豪ドル/円 週間予想レンジ:90.00~95.00

メインストラテジー:押し目買い

・波乱が続くが底堅い展開
・90円大台維持が肝心
・強気変動でも基調を維持

【図表2】豪ドル/円(日足)  
出所:筆者作成

アナリシス:

豪ドル/円相場は先週反落、週足では陰線で大引けし、また先々週と「インサイド」のサインを形成した。もっとも、3月安値からの切り返しが継続しており、先々週に高値更新したばかりだったため、先週の反落を途中のスピード調整と位置付ける。

先々週の続伸は、また一旦92.45円をトライしたところが大きかった。その後反落したものの、大引けは91円関門を維持し、地合いの堅調を示唆していた。先週高値トライに一旦失敗したように見えたが、地合い固めという意味合いではむしろ歓迎されるべき値動きだとみている。

もっとも、この前の豪ドル/円の切り返しは日銀会合後の円売りに依存していた側面が大きかったが、先々週の続伸でもはや強気構造の証明、といった側面が大きかった。先週高値を追う展開になってもおかしくなかったが、先週の保ち合いは強気変動に一環とみている。

言ってみれば、4月末に底割れを回避し、地合いをさらに大きく改善したことは間違いなかった。先々週の続伸で同地合いを証明した上、さらに上値志向を強めていたため、上値トライがあるとすれば、むしろこれからなので、先週の保ち合いがあっても基調は維持されるはずだ。

91円関門ブレイクの有無が焦点と化していたが、先々週に同水準を一旦クリアし、また同関門以上の大引けがあったことは重要なサインであった。先週の反落があっても、そのサインを否定したわけではなく、引き続き弱気変動構造にあることを確認できる。

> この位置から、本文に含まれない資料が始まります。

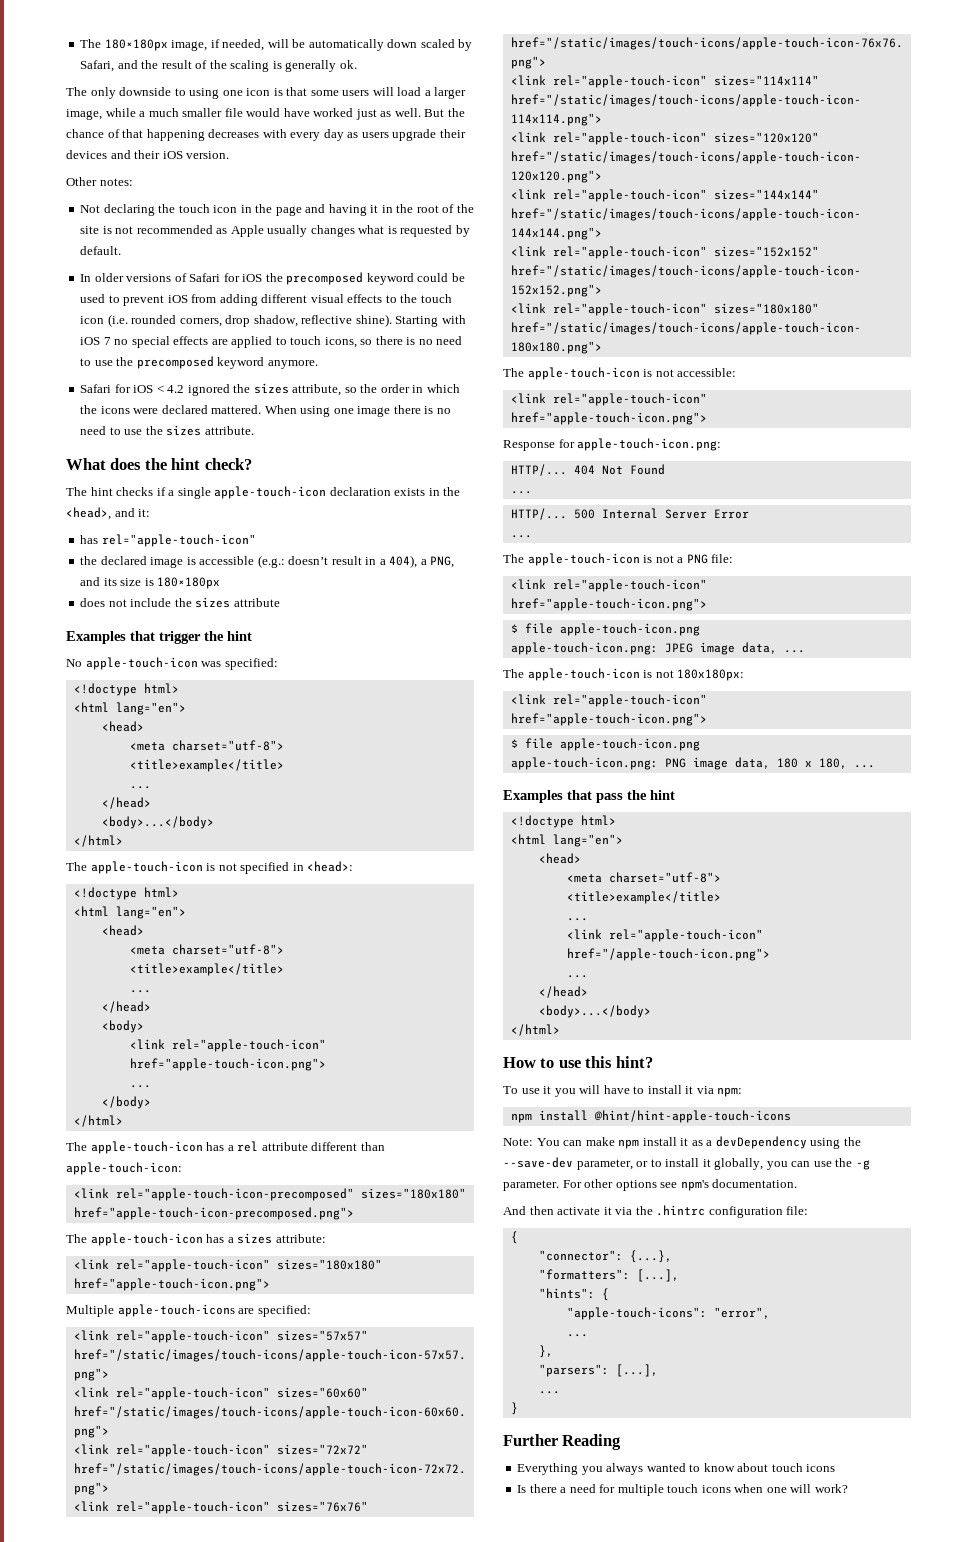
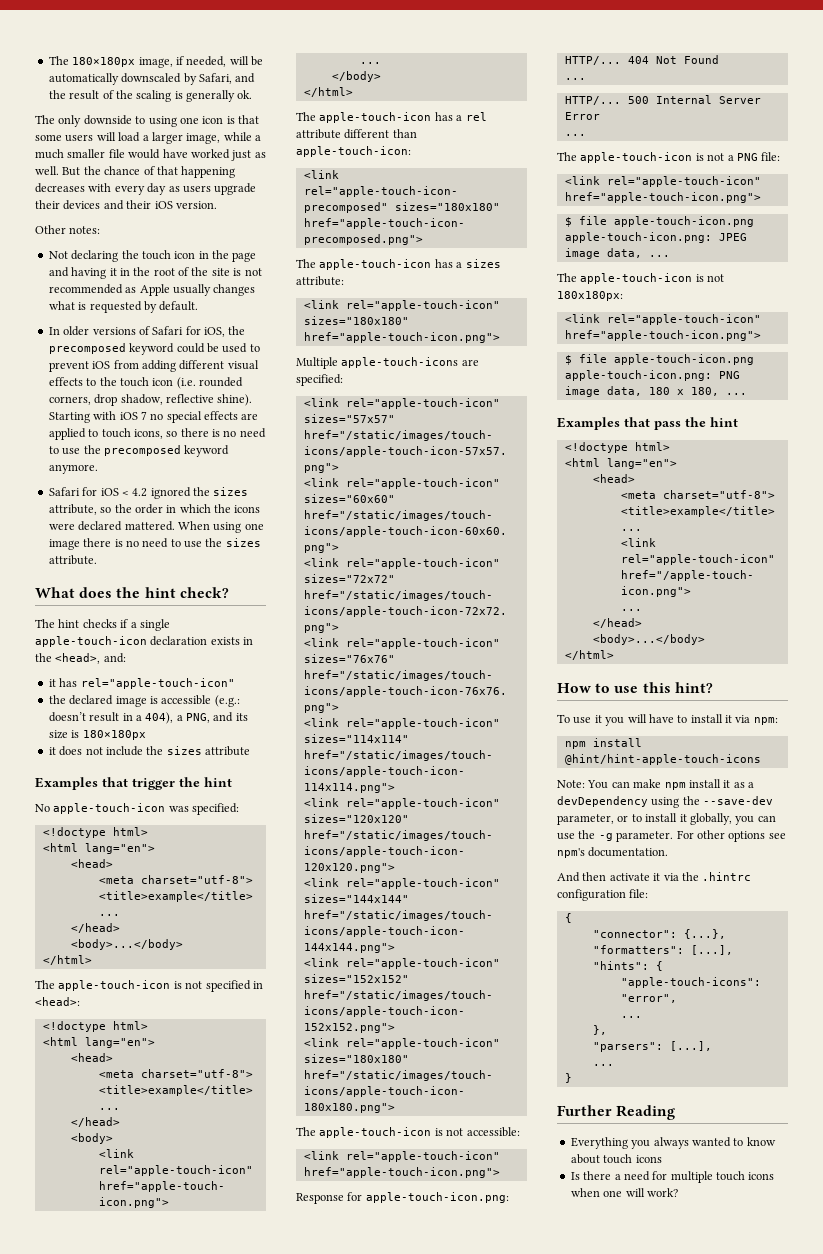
[387,39,455,48] down scaled -> [121,73,182,83] downscaled
[242,274,263,282] iOS -> [204,327,225,337] iOS,
[114,508,151,517] and it: // -> [103,653,126,663] [48,679,56,687] and: // it
(221, 583) none -> [48,747,56,755] it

なにしろ、3月末から一旦大きく切り返し、この前の下落幅を取り戻したところが大きかった。3月の安値トライ自体が、「ダマシ」であった可能性を想定していた。その後の切り返しや一旦91円関門手前までのトライは、証拠材料としての存在感が大きかっただけに、先々週の上放れは想定通りであった上、重要な値動きであった。

言ってみれば、3月に一旦86.06円の安値打診をもって「底割れ」の様子を呈していた。「底割れ」とは2022年12月安値の割り込みのことであるが、同基準で測るなら、そこから基調の一段悪化も覚悟していた。その後の切り返しや一旦91円関門直前のトライを一連の上昇波における連鎖と理解したところも正解であり、これからの上値志向を想定できたわけだ。

そのため、先週90円関門を巡る攻防があっても地合いの悪化とは言えない。5月2日の「スパイクハイ」のサインがあっても、また同日高値の92.45円からの反落があっても基本は変わらなかった。従って、5月5日の大陽線もあり、これから前述の「スパイクハイ」を否定するような値動きになっていくだろう。要するに、5月2日のサインがこれから「ダマシ」となる公算が高く、さらなる高値更新があれば、一段と上値余地を拡大する見通しである。先週の反落や保ち合いがあったからこそ、一段と上値トライの機運を強めている。